At that point there were two of us who could barely move. My wife was on the verge of hospitalisation, having tried to get up and help (the GP called back three times on that horrible day which will forever be etched into my memory).

Yet still we stuck to the guidelines with the religiosity of cultists. We improvised. We used the microwave, boxes of cereal, calls to Pizza Hut.

This does not make us special. Our story is not unique, nor even unusual. There are people who have had to cope with situations similar to ours while in small flats, even temporary accommodation. There are people who’ve endured worse. There are people who’ve had relatives die without the chance to say goodbye.

You’ll probably have seen some of their stories.

And yet, like us, their instinct as parents, as relatives, or simply as human beings, was to obey the rules because they were aware, as we were, that if they didn’t more people would die. So to do anything else would have been unthinkable.

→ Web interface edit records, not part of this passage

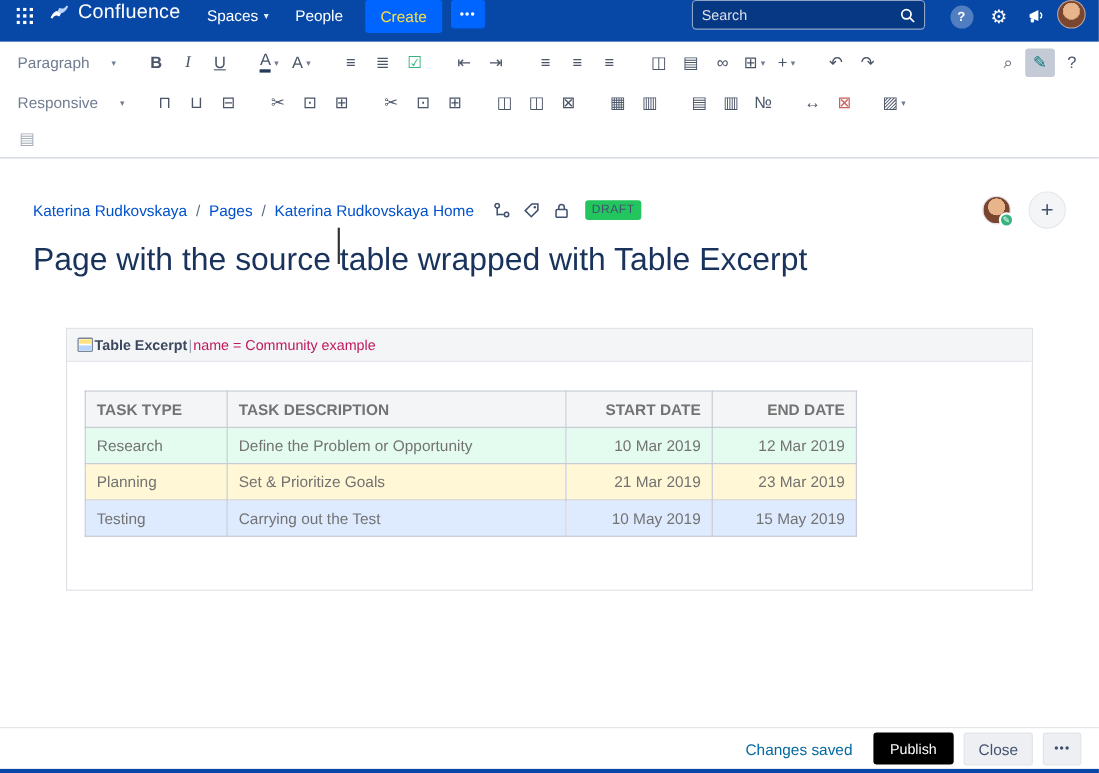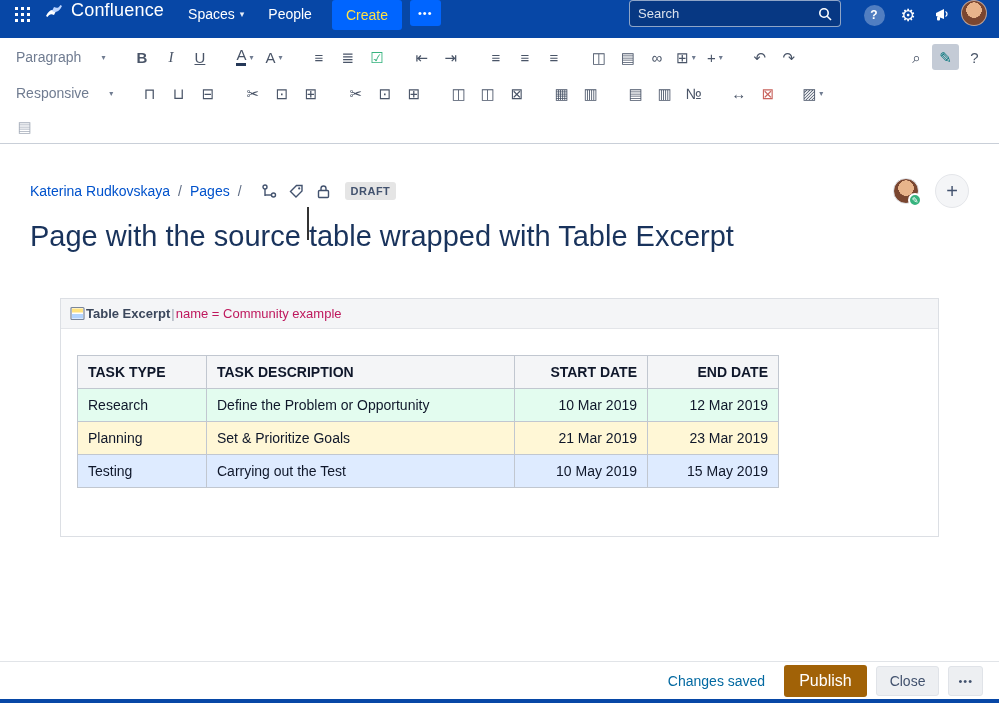"Katerina Rudkovskaya Home" a.bc-link { html: none -> <a>Katerina Rudkovskaya Home</a> }
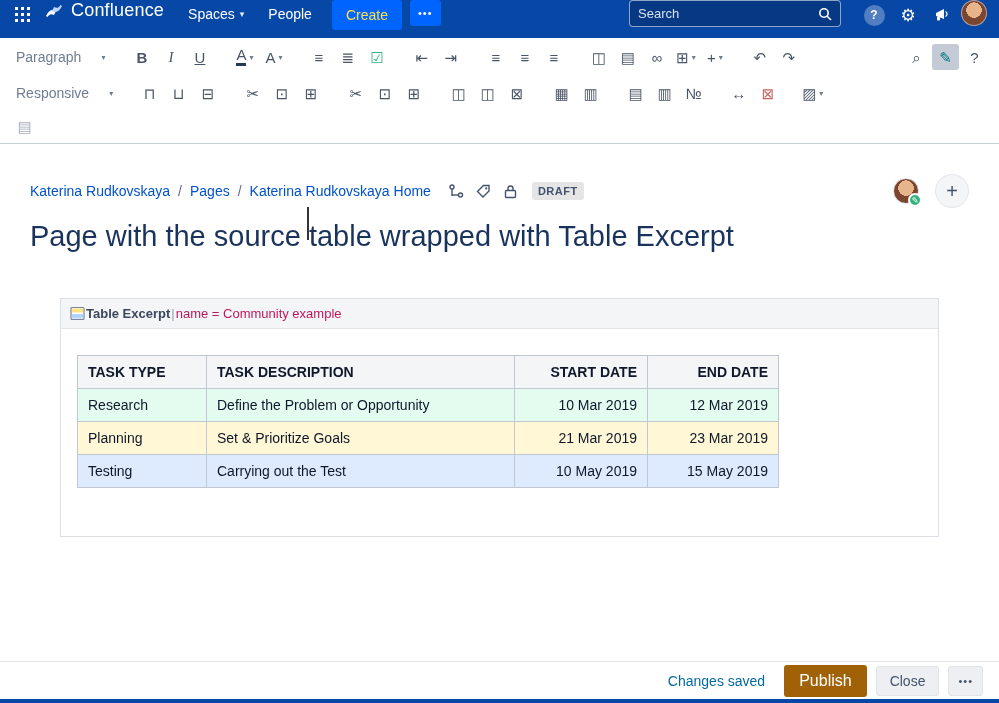"DRAFT" .draft-badge { background: #e5e5e5 -> #22c55e; font-weight: bold -> normal }
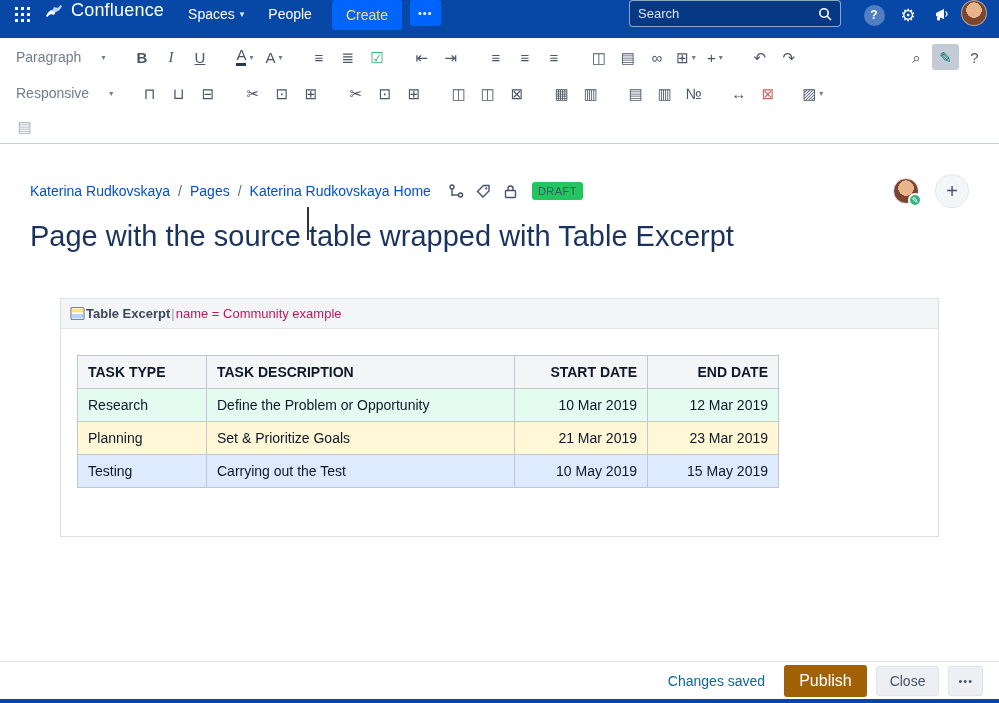"TASK TYPE" .task-table { color: #0f172a -> #737373 }
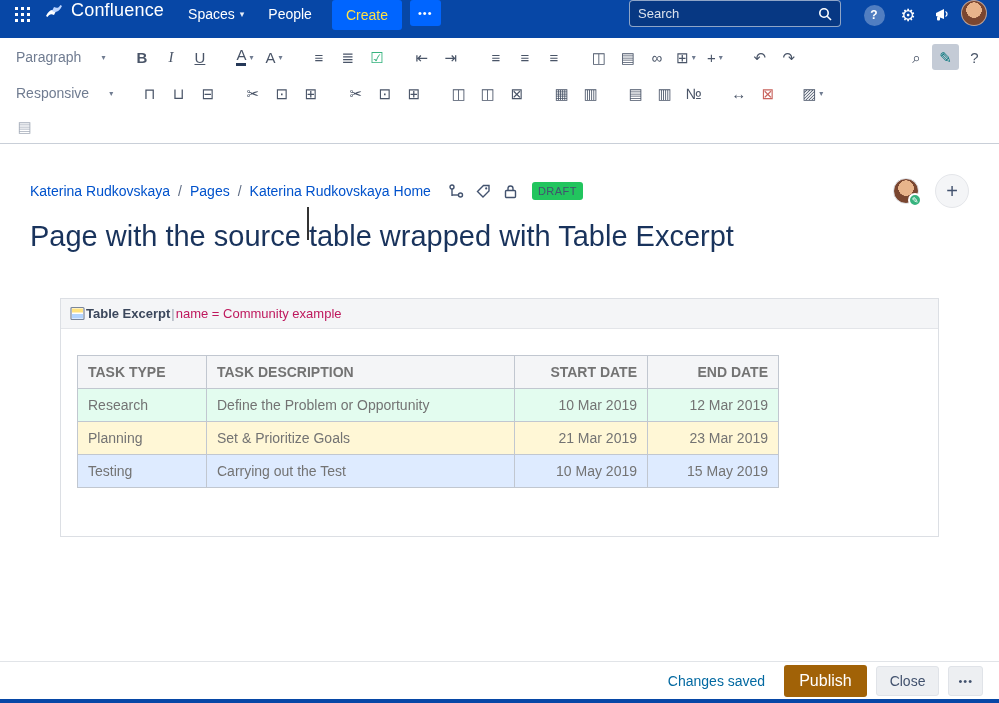"Publish" .btn-primary { background: #a16207 -> #000000; font-size: 16px -> 13px }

That word ‘unthinkable’. It’s is one that’s being used a lot right now. Johnson and Cummings, and the people in the distant, sneering, elite circles they inhabit, regularly do things that fall squarely in that category.

Cummings’ actions, and Johnson’s in defending him, are, however, so incredibly, amazingly, monstrously unthinkable that they’ve actually managed to do something that looked all but impossible. They’ve created a consensus in a country the two men deliberately set about dividing.

To be fair, it was already becoming joined in sadness. But thanks to their disgusting hypocrisy it’s now also, with the exception of a few trolls, toadying ministers, and leader writers for The Times, united in contempt.